Ketua YPSGJ Prof. Dr. H. Mukarto Siswoyo, Drs., M.Si., menyebut penerima fasilitas umroh gratis berasal dari unsur yang lebih luas dibanding tahun-tahun sebelumnya. Tidak hanya dosen dan tenaga kependidikan, program ini juga menyasar staf office boy (OB), security, mahasiswa, hingga mitra kerja UGJ.
Apresiasi untuk Semua Elemen Kampus
Keterlibatan berbagai elemen tersebut menjadi bagian penting dari semangat kebersamaan yang ingin terus dibangun yayasan dan universitas. Termasuk di dalamnya insan media serta pihak sekolah yang selama ini menjadi bagian dari jejaring kerja sama UGJ.
"Setiap tahun kita menyediakan tiket umroh all in. Ini adalah bentuk kesalehan sosial yayasan dan universitas, sekaligus rasa syukur kepada Allah SWT atas keberkahan dan kemajuan UGJ hingga saat ini," ujar Mukarto.
Menurutnya, keberhasilan sebuah institusi pendidikan tidak hanya ditentukan oleh capaian akademik dan kelembagaan. Hubungan baik dengan seluruh elemen di sekitar institusi juga menjadi modal penting untuk menjaga keberlanjutan dan kemajuan UGJ ke depan.
Doa Bersama untuk Kemajuan UGJ
Rektor UGJ Prof. Dr. Ir. H. Achmad Faqih, S.P., M.M., IPU., CIRR menegaskan program ini memiliki makna lebih luas dari sekadar perjalanan ibadah. Kegiatan tersebut menjadi sarana memperkuat kepedulian sosial antara yayasan, universitas, sivitas akademika, dan mitra yang mendukung perjalanan UGJ.
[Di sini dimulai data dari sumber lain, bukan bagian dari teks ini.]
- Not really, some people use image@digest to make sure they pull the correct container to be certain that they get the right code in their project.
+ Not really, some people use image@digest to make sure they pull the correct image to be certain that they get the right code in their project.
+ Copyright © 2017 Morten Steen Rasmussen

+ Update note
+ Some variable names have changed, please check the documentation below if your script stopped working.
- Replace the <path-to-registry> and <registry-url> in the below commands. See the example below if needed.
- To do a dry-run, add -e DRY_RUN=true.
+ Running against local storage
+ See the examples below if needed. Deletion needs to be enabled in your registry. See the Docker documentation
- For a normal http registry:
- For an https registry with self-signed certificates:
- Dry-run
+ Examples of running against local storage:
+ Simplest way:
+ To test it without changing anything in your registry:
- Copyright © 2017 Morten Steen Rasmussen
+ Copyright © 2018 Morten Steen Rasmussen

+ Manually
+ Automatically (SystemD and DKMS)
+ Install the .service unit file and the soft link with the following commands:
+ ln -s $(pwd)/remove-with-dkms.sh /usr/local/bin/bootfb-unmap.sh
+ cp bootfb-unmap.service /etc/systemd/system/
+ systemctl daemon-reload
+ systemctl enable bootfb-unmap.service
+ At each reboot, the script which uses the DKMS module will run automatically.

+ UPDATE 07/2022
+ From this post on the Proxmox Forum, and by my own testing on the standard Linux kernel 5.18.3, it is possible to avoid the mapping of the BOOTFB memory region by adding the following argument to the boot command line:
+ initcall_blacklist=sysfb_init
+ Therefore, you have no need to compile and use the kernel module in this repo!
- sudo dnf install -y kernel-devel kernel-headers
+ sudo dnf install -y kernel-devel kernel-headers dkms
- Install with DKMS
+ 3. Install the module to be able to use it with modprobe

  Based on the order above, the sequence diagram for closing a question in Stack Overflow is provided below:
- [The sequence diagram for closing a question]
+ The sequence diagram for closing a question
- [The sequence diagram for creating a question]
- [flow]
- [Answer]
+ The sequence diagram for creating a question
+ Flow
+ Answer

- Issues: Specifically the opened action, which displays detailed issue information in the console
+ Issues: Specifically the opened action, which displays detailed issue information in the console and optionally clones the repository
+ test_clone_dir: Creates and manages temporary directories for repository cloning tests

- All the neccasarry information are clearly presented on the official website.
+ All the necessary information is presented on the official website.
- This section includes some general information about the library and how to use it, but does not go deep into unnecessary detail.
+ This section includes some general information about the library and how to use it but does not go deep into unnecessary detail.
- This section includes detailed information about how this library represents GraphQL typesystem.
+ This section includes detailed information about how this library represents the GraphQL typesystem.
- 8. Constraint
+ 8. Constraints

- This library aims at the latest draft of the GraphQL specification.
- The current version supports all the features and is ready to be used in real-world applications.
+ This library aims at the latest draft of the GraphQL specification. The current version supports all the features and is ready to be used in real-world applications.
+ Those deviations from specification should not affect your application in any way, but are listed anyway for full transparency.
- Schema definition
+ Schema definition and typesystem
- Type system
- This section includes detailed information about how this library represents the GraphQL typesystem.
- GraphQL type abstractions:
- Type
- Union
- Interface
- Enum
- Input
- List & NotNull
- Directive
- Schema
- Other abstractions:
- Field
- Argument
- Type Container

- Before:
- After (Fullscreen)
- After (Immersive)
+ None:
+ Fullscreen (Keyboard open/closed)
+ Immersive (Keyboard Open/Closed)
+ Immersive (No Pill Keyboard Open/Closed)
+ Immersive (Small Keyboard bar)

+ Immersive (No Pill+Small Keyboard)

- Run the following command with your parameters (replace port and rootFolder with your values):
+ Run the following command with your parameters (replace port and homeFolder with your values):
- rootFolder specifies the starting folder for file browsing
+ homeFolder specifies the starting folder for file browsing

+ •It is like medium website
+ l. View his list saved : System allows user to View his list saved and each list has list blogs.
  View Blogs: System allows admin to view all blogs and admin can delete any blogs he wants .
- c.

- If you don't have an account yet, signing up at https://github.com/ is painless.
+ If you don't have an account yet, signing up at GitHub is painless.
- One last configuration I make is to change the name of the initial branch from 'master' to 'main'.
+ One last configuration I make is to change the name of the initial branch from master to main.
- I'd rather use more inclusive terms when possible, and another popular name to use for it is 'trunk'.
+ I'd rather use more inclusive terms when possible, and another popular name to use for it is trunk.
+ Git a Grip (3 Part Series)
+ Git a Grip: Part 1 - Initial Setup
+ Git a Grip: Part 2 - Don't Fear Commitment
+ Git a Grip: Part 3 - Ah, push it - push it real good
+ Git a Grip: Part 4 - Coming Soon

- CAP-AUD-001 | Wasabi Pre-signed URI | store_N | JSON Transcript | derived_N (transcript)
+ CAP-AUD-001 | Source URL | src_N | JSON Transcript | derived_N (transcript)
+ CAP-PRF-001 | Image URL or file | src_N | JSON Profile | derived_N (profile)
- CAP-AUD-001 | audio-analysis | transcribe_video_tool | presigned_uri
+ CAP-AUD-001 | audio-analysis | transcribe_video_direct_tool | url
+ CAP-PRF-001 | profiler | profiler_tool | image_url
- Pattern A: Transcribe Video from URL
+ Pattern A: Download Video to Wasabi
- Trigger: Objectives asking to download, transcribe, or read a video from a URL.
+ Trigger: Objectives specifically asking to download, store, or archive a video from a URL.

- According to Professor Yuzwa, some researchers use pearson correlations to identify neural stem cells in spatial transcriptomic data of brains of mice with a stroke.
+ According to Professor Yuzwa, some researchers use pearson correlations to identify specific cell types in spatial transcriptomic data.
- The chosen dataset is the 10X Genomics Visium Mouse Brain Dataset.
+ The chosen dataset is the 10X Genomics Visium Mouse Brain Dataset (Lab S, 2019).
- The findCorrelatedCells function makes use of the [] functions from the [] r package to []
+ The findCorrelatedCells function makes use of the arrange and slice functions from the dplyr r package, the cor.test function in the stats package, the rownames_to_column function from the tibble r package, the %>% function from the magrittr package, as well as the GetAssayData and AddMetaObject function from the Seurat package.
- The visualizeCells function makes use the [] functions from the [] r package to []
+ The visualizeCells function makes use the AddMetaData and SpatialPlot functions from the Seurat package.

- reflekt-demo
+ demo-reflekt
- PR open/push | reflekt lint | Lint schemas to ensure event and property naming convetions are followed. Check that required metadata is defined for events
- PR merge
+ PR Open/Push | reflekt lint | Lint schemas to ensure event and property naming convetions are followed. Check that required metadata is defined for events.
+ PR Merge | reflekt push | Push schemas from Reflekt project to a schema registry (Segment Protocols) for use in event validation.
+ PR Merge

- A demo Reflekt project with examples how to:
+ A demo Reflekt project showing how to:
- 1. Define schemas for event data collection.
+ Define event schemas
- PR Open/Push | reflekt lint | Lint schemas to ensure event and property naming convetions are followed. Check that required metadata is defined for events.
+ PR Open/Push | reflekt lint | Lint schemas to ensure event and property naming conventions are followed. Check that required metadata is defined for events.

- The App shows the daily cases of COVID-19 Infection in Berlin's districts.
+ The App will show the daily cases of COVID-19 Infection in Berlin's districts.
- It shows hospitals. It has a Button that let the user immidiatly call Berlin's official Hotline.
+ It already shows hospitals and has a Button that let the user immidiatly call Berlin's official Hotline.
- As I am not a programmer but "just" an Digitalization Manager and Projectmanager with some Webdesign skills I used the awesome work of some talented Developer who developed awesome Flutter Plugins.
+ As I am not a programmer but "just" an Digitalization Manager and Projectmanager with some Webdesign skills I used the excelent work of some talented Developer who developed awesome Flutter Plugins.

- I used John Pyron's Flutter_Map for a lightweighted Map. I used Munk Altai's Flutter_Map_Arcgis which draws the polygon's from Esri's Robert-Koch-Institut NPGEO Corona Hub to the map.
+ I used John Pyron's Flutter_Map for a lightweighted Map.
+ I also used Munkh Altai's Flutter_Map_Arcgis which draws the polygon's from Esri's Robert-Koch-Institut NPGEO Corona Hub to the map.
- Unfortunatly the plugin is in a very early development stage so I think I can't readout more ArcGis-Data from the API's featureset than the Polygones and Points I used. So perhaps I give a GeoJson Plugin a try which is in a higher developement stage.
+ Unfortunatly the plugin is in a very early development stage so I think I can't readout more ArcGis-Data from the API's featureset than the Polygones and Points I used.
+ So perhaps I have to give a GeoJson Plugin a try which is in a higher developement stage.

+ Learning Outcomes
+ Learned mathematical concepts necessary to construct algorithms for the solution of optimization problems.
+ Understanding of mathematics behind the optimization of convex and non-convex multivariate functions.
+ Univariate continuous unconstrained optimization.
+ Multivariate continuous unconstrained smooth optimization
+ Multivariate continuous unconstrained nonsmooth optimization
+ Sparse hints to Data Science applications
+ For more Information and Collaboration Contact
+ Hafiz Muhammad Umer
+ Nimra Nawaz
"Melalui wasilah keberangkatan umroh ini, kita berharap mendapat ridho dan keberkahan dari Allah SWT, sehingga UGJ dan YPSGJ dapat terus berkembang, makin bermartabat, serta lebih maju di masa depan," kata Achmad Faqih.
Keberangkatan 28 jamaah umroh tahun ini diharapkan membawa keberkahan tidak hanya bagi para jamaah, tetapi juga bagi keluarga besar YPSGJ dan UGJ secara keseluruhan.
Kesalehan Sosial yang Berkelanjutan
Program yang telah berjalan 15 kali tersebut sekaligus menjadi bukti bahwa kemajuan institusi dapat diiringi dengan kepedulian terhadap orang-orang yang menjadi bagian dari perjalanan lembaga. Melalui semangat berbagi dan rasa syukur, YPSGJ dan UGJ berupaya menjadikan program umroh sebagai bagian dari ikhtiar membangun lingkungan pendidikan yang unggul secara akademik sekaligus memiliki kepedulian sosial dan nilai-nilai kemanusiaan yang kuat.
Dengan melibatkan staf non-akademik seperti OB dan security, program ini menunjukkan bahwa kontribusi setiap individu terhadap perkembangan kampus dihargai setara, tanpa memandang posisi atau jabatan.